• _What is being asked_
Where a line below has the string "border" in it, include it in the count, and give that count alone.

(User interface change data)
▬▬▬

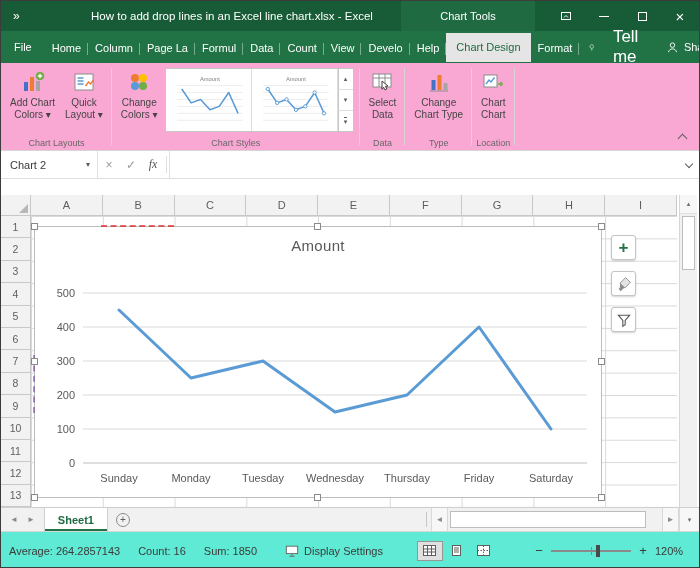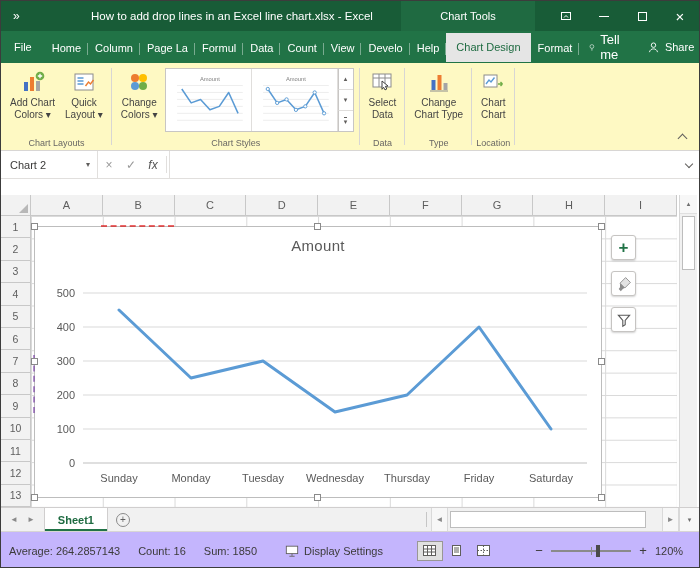--- a/index.html
+++ b/index.html
@@ -26,7 +26,7 @@
 .file-tab{padding:0 13px}
 .file-tab::after{display:none}
 .tab.active{background:#e5e5e5;color:#1e6b41;height:29px;padding:8px 10px}
-.tellme{display:flex;align-items:center;gap:4px;height:27px;padding:0 9px;font-size:13px}
+.tellme{display:flex;align-items:center;gap:17px;height:27px;padding:0 9px;font-size:17px}
 .share{margin-left:auto;display:flex;align-items:center;gap:5px;height:27px;padding:0 13px;font-size:11px}
 
 

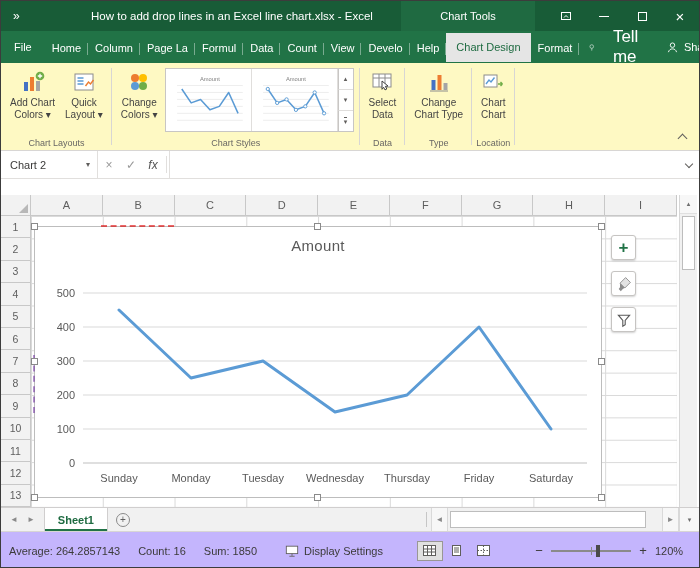--- a/index.html
+++ b/index.html
@@ -30,7 +30,7 @@
 .share{margin-left:auto;display:flex;align-items:center;gap:5px;height:27px;padding:0 13px;font-size:11px}
 
 
-.ribbon{height:88px;background:#fef9c3;border-bottom:1px solid #d8d6d4;display:flex;position:relative}
+.ribbon{height:88px;background:#f9a8d4;border-bottom:1px solid #d8d6d4;display:flex;position:relative}
 .rgroup{position:relative;display:flex;flex-direction:column;padding:2px 4px 14px}
 .rgroup::after{content:"";position:absolute;right:0;top:5px;bottom:5px;width:1px;background:#d8d6d4}
 .rgroup-label{position:absolute;left:0;right:0;bottom:2px;text-align:center;font-size:9px;color:#696764}

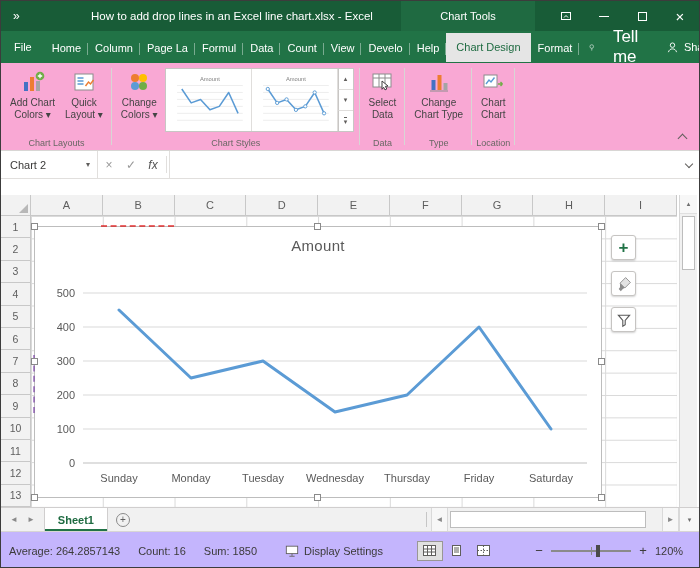--- a/index.html
+++ b/index.html
@@ -51,7 +51,7 @@
 .name-box{width:97px;display:flex;align-items:center;font-size:11px;color:#3b3a39;padding-left:9px;border-right:1px solid #e1dfdd}
 .name-dd{margin-left:auto;width:18px;align-self:stretch;display:flex;align-items:center;justify-content:center;color:#605e5c;font-size:8px}
 .fx-btn{width:22px;display:flex;align-items:center;justify-content:center;font-size:12px;color:#9a9a9a}
-.fx-btn.fx{color:#555;font-style:italic;font-family:Liberation Sans, sans-serif}
+.fx-btn.fx{color:#555;font-style:italic;font-family:Liberation Serif, serif}
 .fx-sep{width:1px;background:#e1dfdd;margin:5px 2px}
 .formula-input{flex:1;border-left:1px solid #e1dfdd}
 .fb-expand{width:20px;display:flex;align-items:center;justify-content:center}

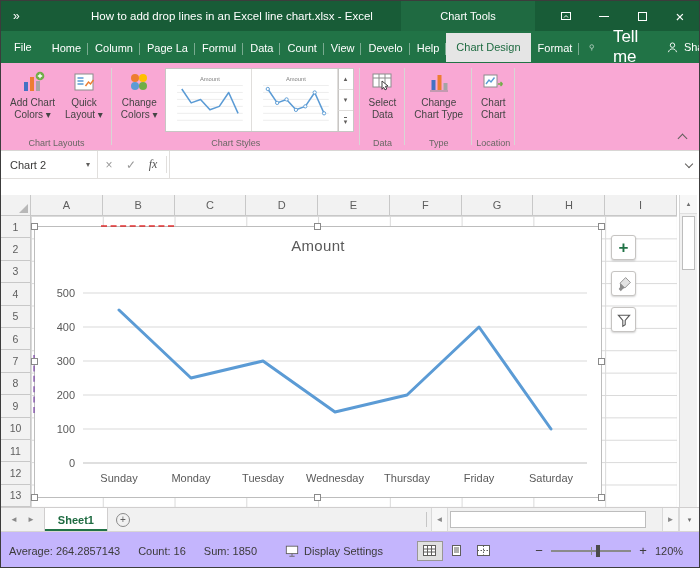--- a/index.html
+++ b/index.html
@@ -101,7 +101,7 @@
 .vs-down{width:20px;display:flex;align-items:center;justify-content:center;color:#6e6e6e;font-size:7px;border-left:1px solid #d9d9d9;background:#f7f7f7}
 
 
-.status-bar{height:38px;background:#c4b5fd;border-top:1px solid #d8d6d4;display:flex;align-items:center;font-size:11px;color:#3b3a39}
+.status-bar{height:38px;background:#5eead4;border-top:1px solid #d8d6d4;display:flex;align-items:center;font-size:11px;color:#3b3a39}
 .sbi{margin-left:18px;white-space:nowrap}
 .sbi.first{margin-left:8px}
 .disp{display:flex;align-items:center;gap:5px;margin-left:28px}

▬▬▬

• _Solution to this task_
7